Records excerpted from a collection

******

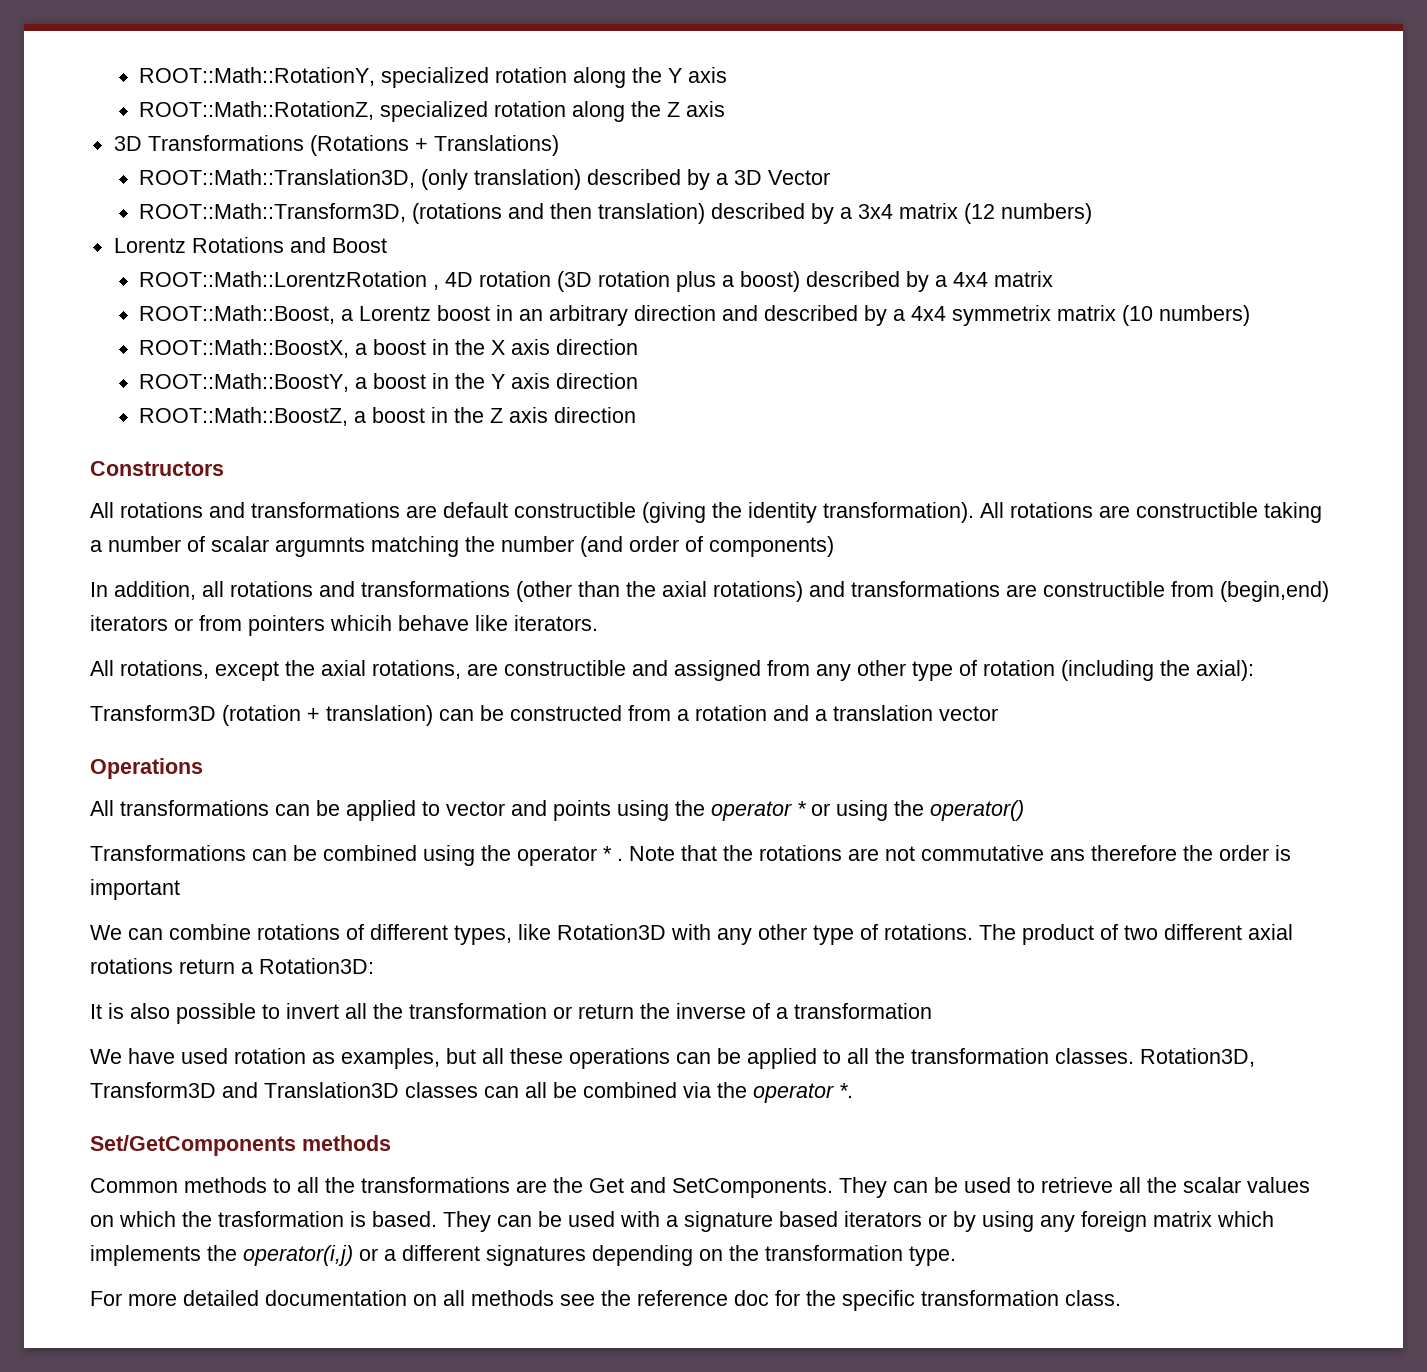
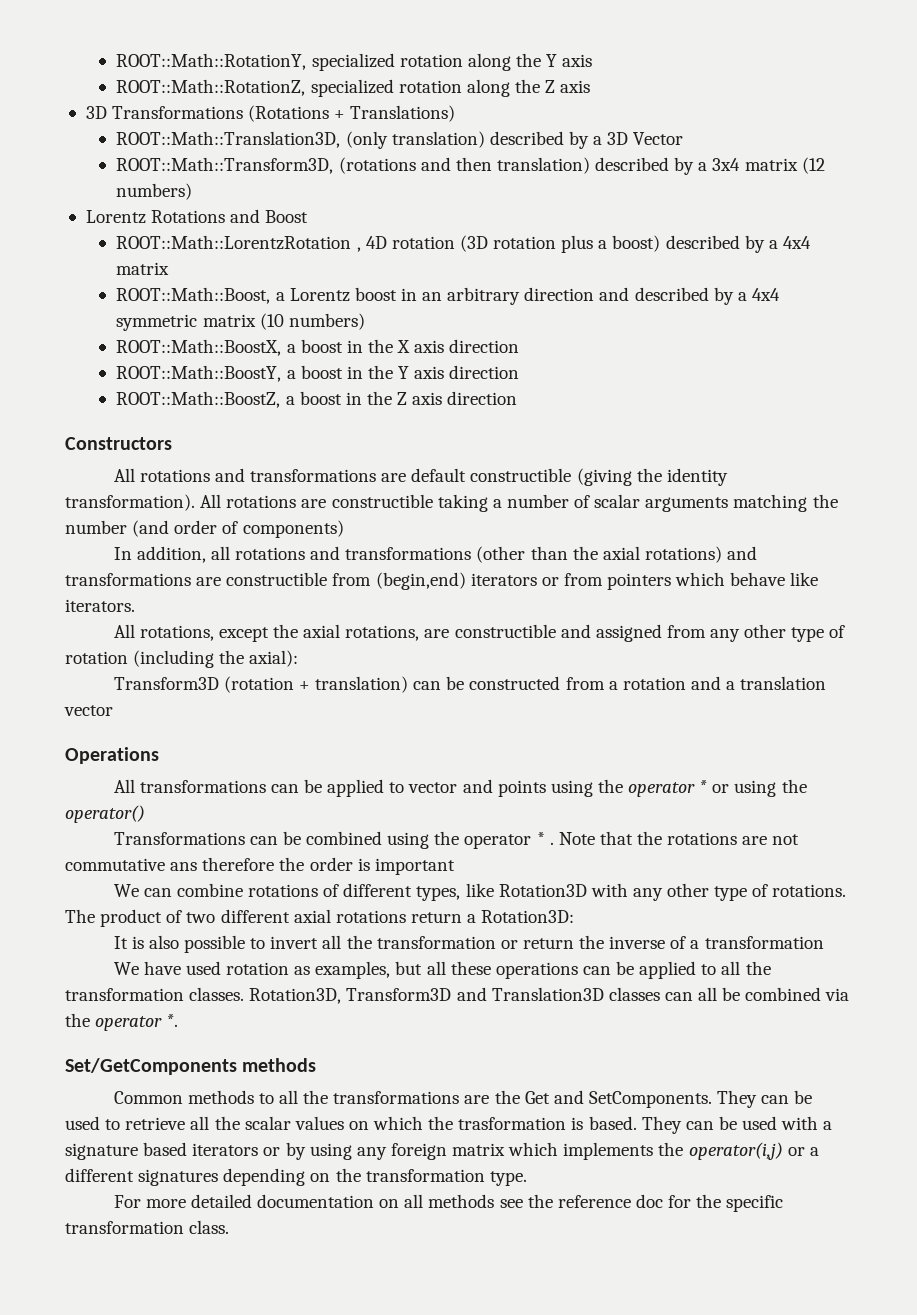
[952,305,1052,326] symmetrix -> [116,314,198,331] symmetric
[275,537,365,557] argumnts -> [645,497,729,512] arguments
[330,615,392,631] whicih -> [675,572,726,586] which

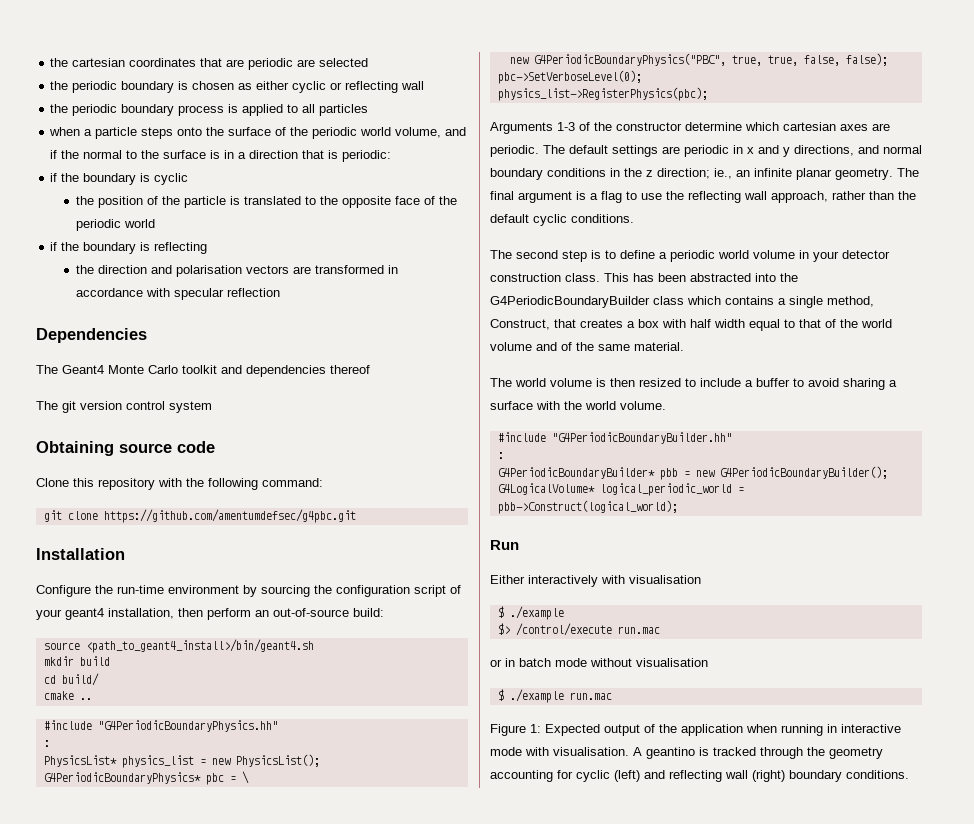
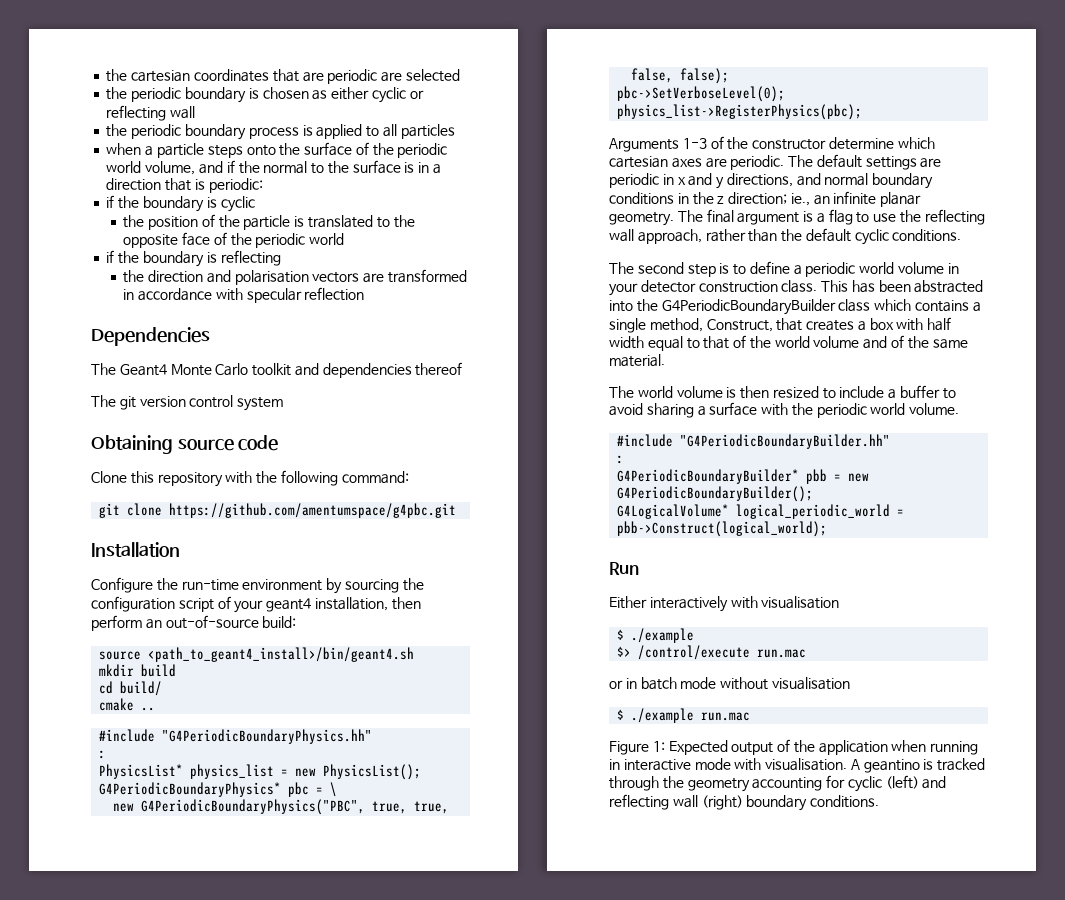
[103,509,356,523] https://github.com/amentumdefsec/g4pbc.git -> [169,503,457,518] https://github.com/amentumspace/g4pbc.git
(582, 405) none -> [816,403,867,418] periodic

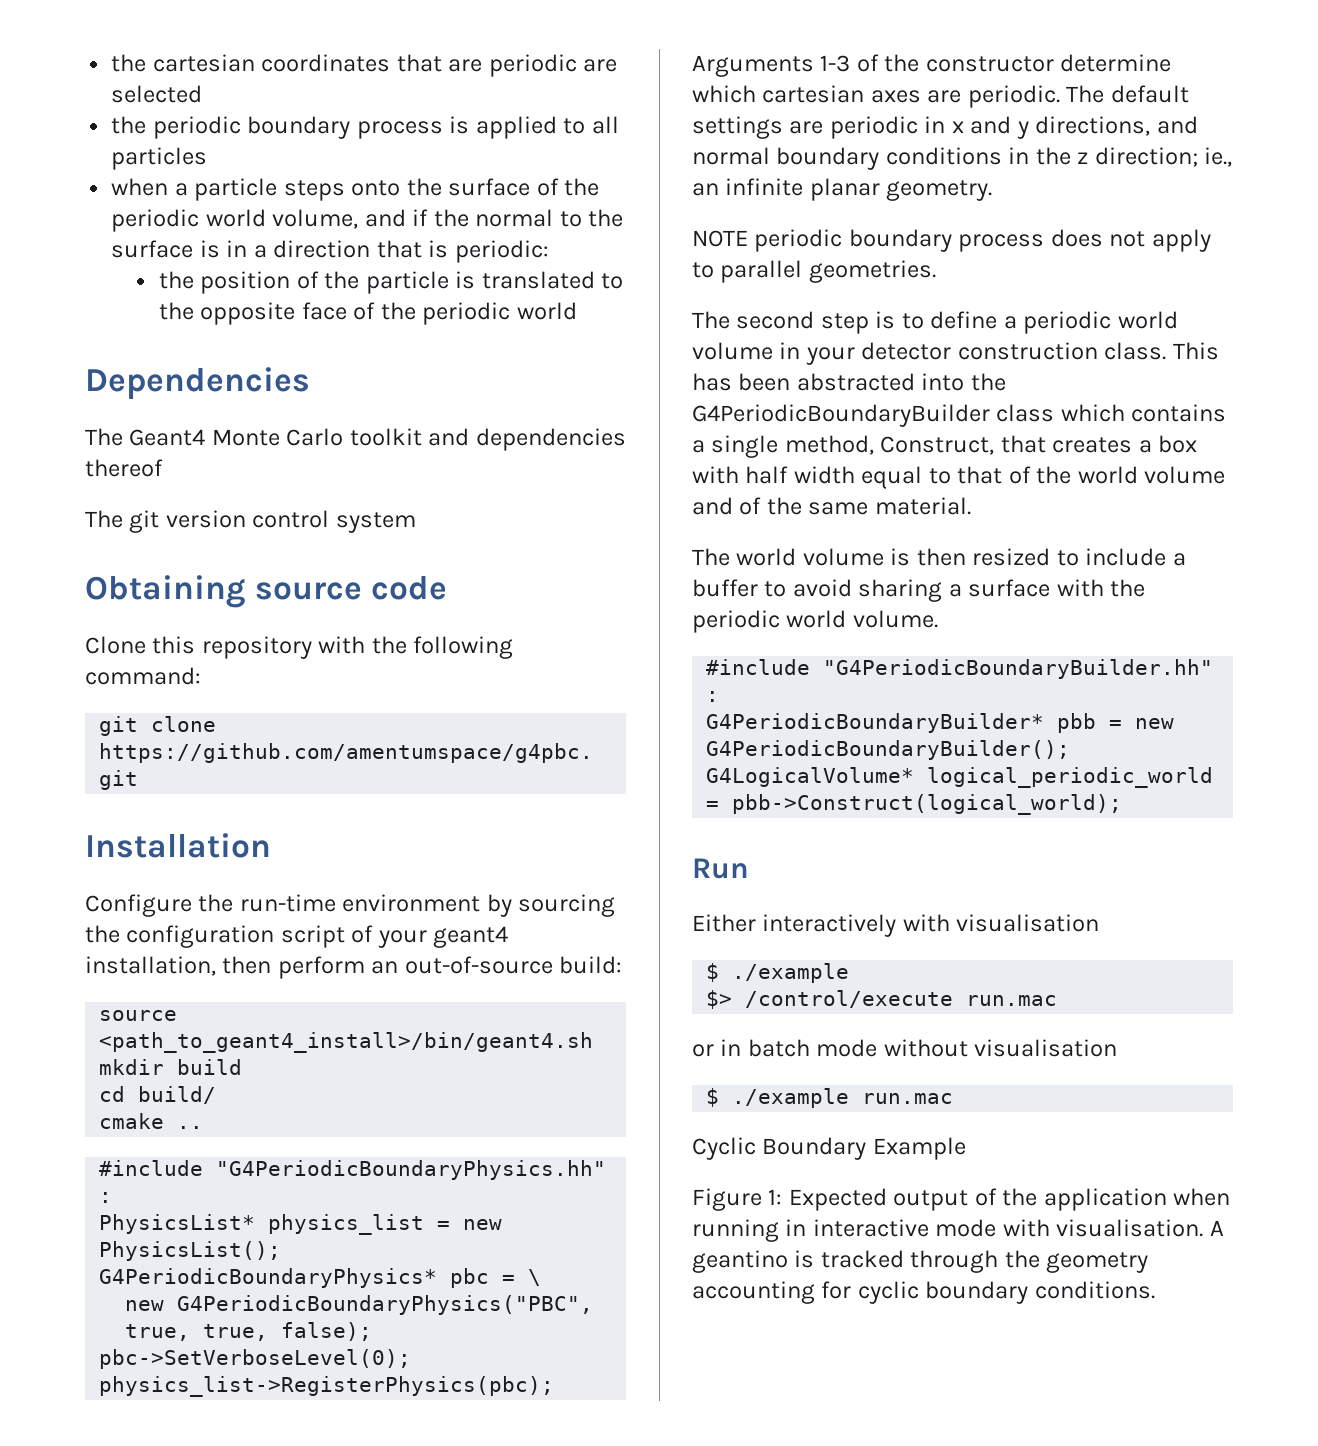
[106,87,424,103] [106,105,196,121] // the periodic boundary is chosen as either cyclic or reflecting wall -> (203, 94) none
[106,195,255,212] // if the boundary is cyclic -> (549, 251) none
[106,250,281,267] [123,269,468,285] [123,287,365,303] // if the boundary is reflecting // the direction and polarisation vectors are transformed in accordance with specular reflection -> (577, 311) none
[631,68,674,83] false, -> (269, 1332) none
[677,209,985,225] [609,228,962,245] The final argument is a flag to use the reflecting wall approach, rather than the default cyclic conditions. -> [692,229,1211,252] [692,260,936,283] // NOTE periodic boundary process does not apply to parallel geometries.
(751, 716) none -> [692,1137,966,1160] // Cyclic Boundary Example
[885,775,947,789] [609,794,743,810] (left) and reflecting wall (right) -> (919, 1292) none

******

> **Task to carry out**
Your copy should restate every record word for word and contain no pictures.

> **Solution**
[952,305,1052,326] symmetrix -> [116,314,198,331] symmetric
[275,537,365,557] argumnts -> [645,497,729,512] arguments
[330,615,392,631] whicih -> [675,572,726,586] which

[103,509,356,523] https://github.com/amentumdefsec/g4pbc.git -> [169,503,457,518] https://github.com/amentumspace/g4pbc.git
(582, 405) none -> [816,403,867,418] periodic

[106,87,424,103] [106,105,196,121] // the periodic boundary is chosen as either cyclic or reflecting wall -> (203, 94) none
[106,195,255,212] // if the boundary is cyclic -> (549, 251) none
[106,250,281,267] [123,269,468,285] [123,287,365,303] // if the boundary is reflecting // the direction and polarisation vectors are transformed in accordance with specular reflection -> (577, 311) none
[631,68,674,83] false, -> (269, 1332) none
[677,209,985,225] [609,228,962,245] The final argument is a flag to use the reflecting wall approach, rather than the default cyclic conditions. -> [692,229,1211,252] [692,260,936,283] // NOTE periodic boundary process does not apply to parallel geometries.
(751, 716) none -> [692,1137,966,1160] // Cyclic Boundary Example
[885,775,947,789] [609,794,743,810] (left) and reflecting wall (right) -> (919, 1292) none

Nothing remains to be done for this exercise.